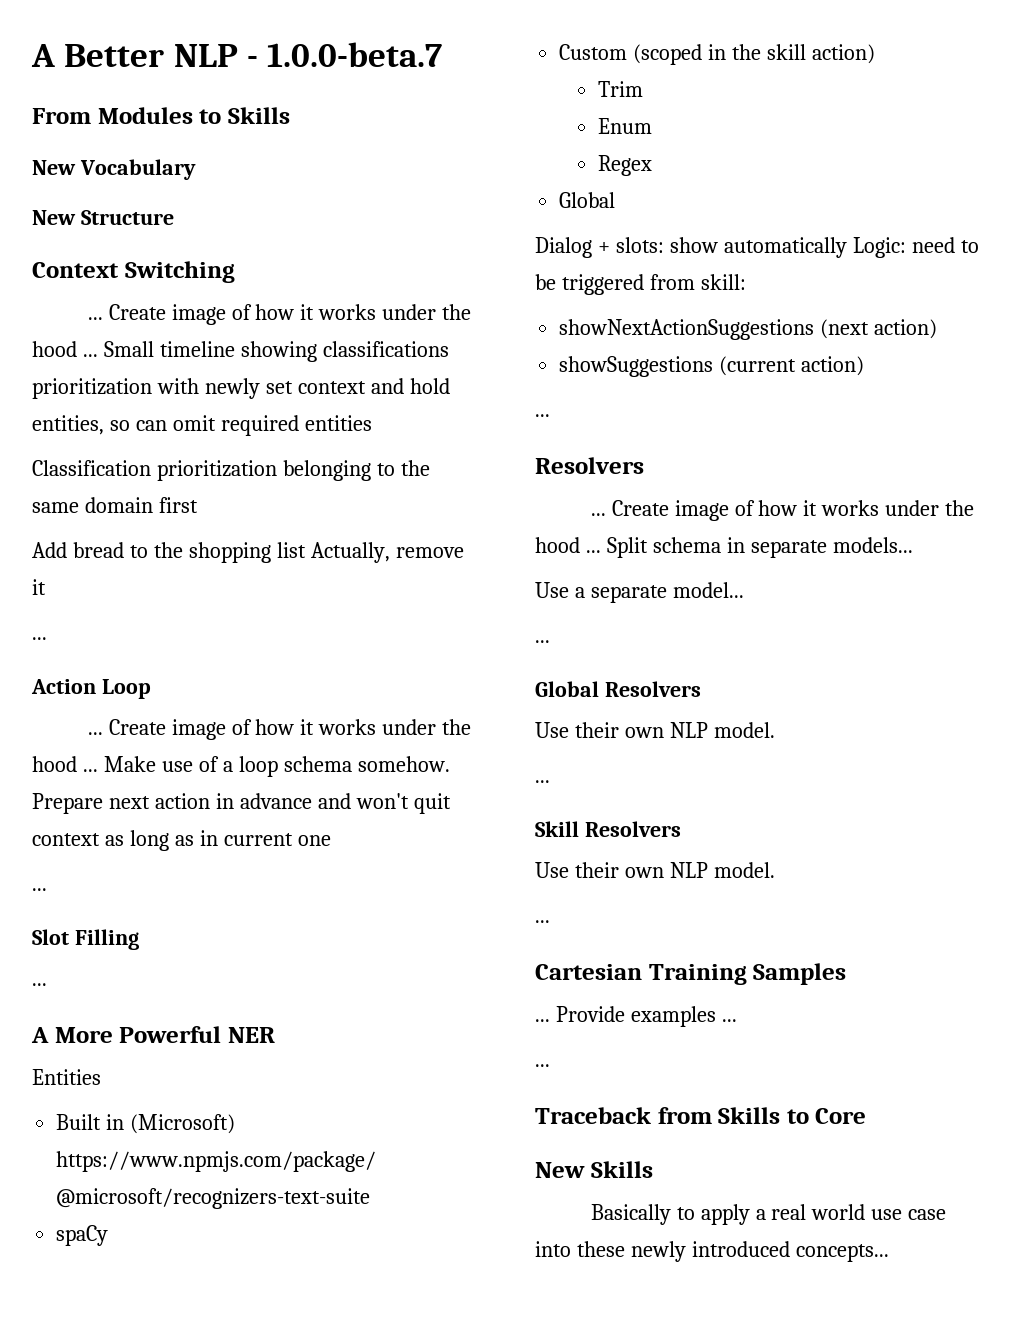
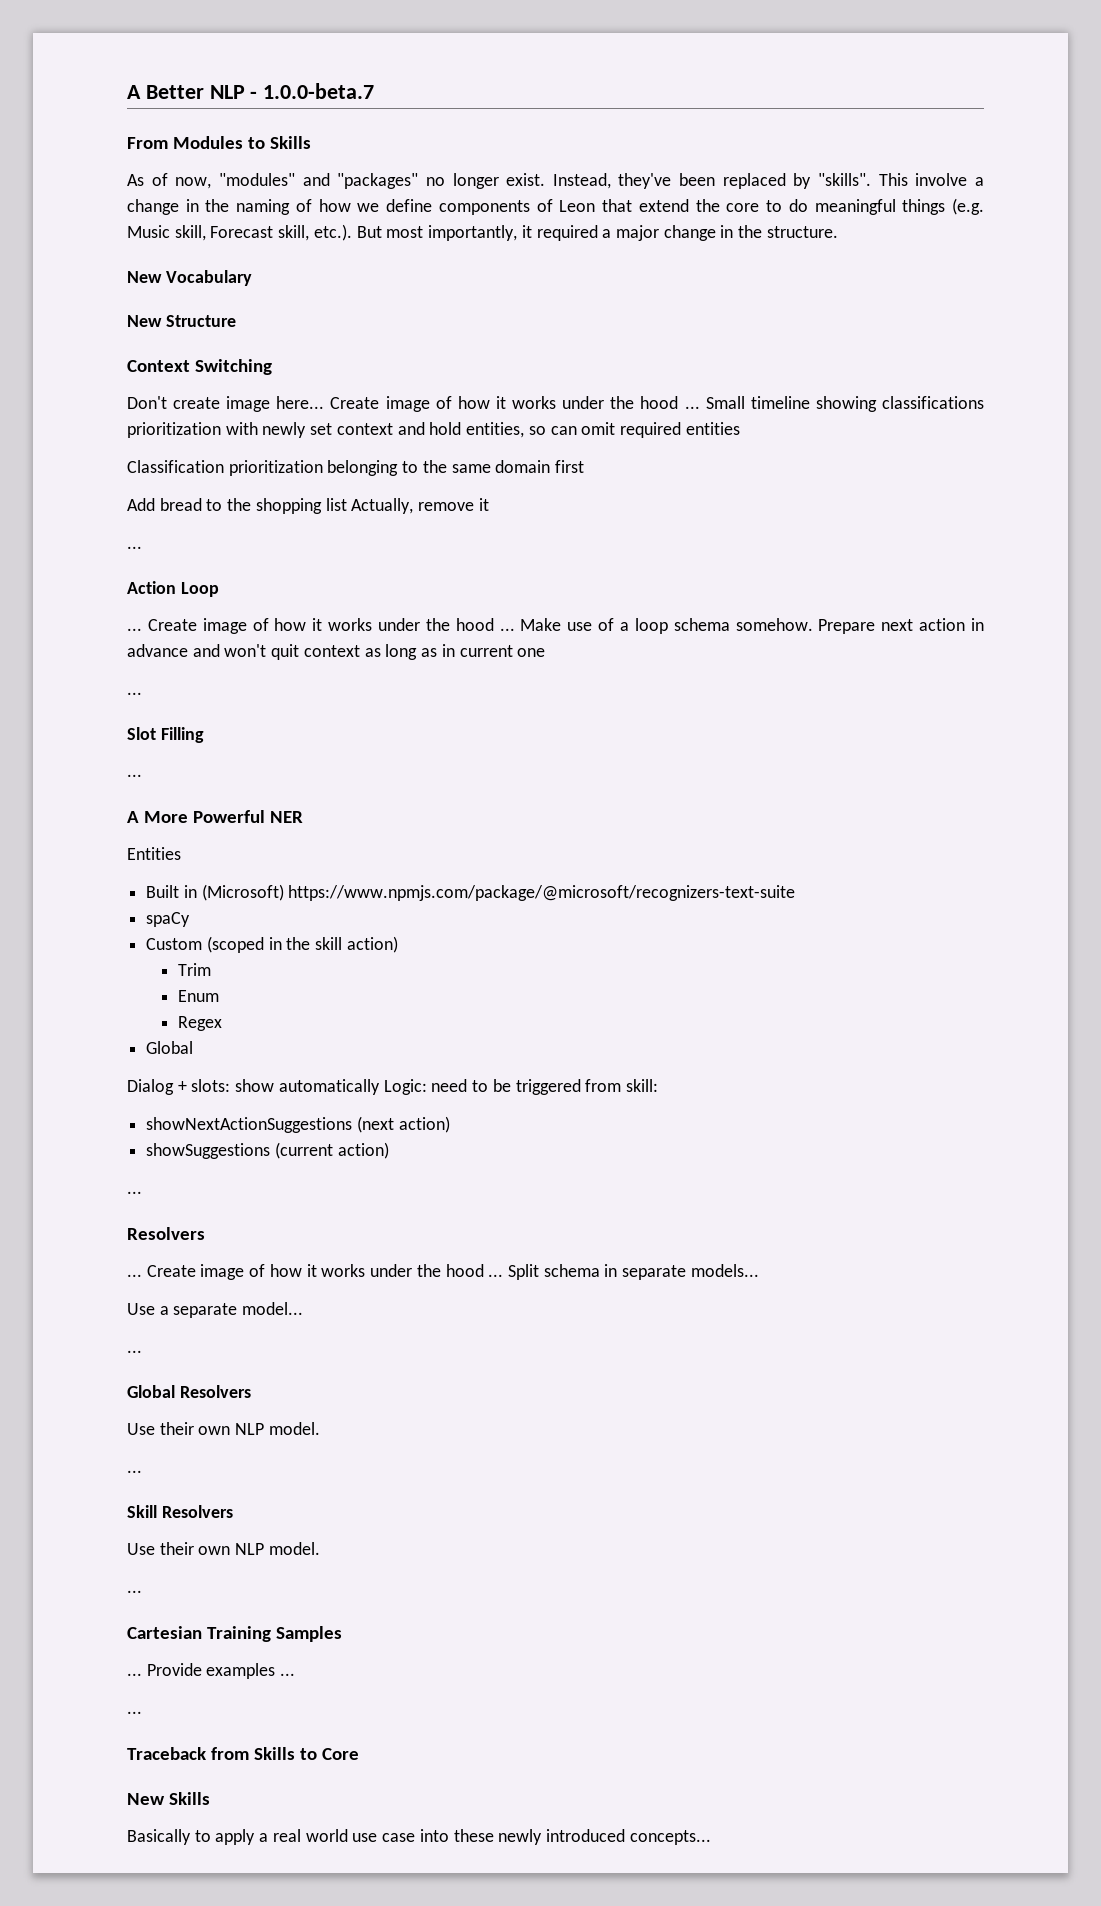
(290, 115) none -> [127,173,984,189] [127,198,984,215] [127,224,838,241] // As of now, "modules" and "packages" no longer exist. Instead, they've been replaced by "skills". This involve a change in the naming of how we define components of Leon that extend the core to do meaningful things (e.g. Music skill, Forecast skill, etc.). But most importantly, it required a major change in the structure.
[87,317,103,320] ... -> [127,396,325,412] Don't create image here...

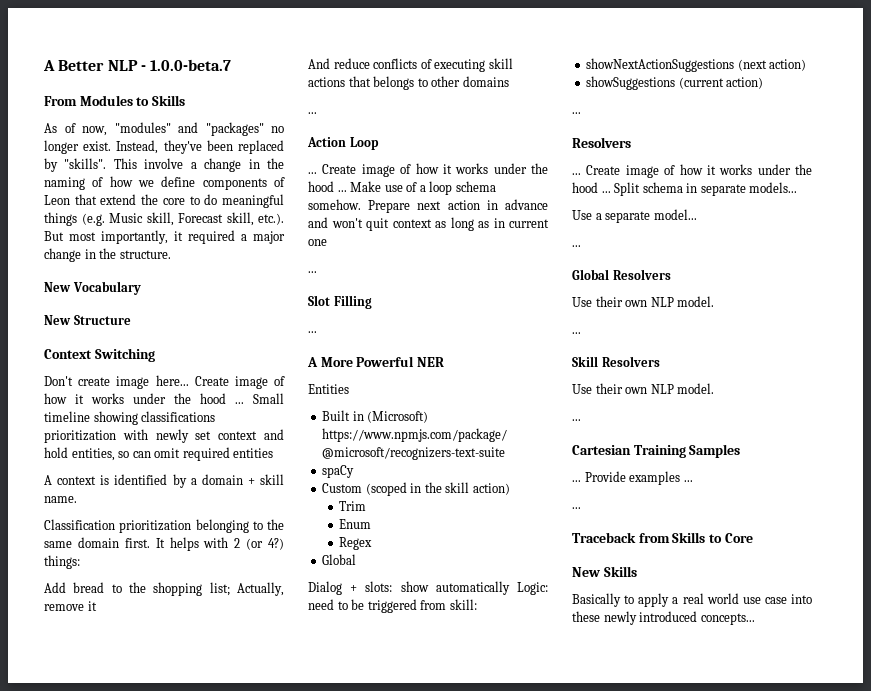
(740, 428) none -> [44,474,284,488] [44,496,77,503] // A context is identified by a domain + skill name.
[555,460,585,473] first -> [124,537,284,551] [44,555,80,569] first. It helps with 2 (or 4?) things:
[325,498,347,511] list -> [209,582,230,596] list;
(489, 504) none -> [308,58,513,72] [308,76,509,90] // And reduce conflicts of executing skill actions that belongs to other domains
· · · · · · ·
* [Problem details]:
Give the records again exactly as they stand, so that only the pictures are missing.

* [Exercise answer]:
(290, 115) none -> [127,173,984,189] [127,198,984,215] [127,224,838,241] // As of now, "modules" and "packages" no longer exist. Instead, they've been replaced by "skills". This involve a change in the naming of how we define components of Leon that extend the core to do meaningful things (e.g. Music skill, Forecast skill, etc.). But most importantly, it required a major change in the structure.
[87,317,103,320] ... -> [127,396,325,412] Don't create image here...

(740, 428) none -> [44,474,284,488] [44,496,77,503] // A context is identified by a domain + skill name.
[555,460,585,473] first -> [124,537,284,551] [44,555,80,569] first. It helps with 2 (or 4?) things:
[325,498,347,511] list -> [209,582,230,596] list;
(489, 504) none -> [308,58,513,72] [308,76,509,90] // And reduce conflicts of executing skill actions that belongs to other domains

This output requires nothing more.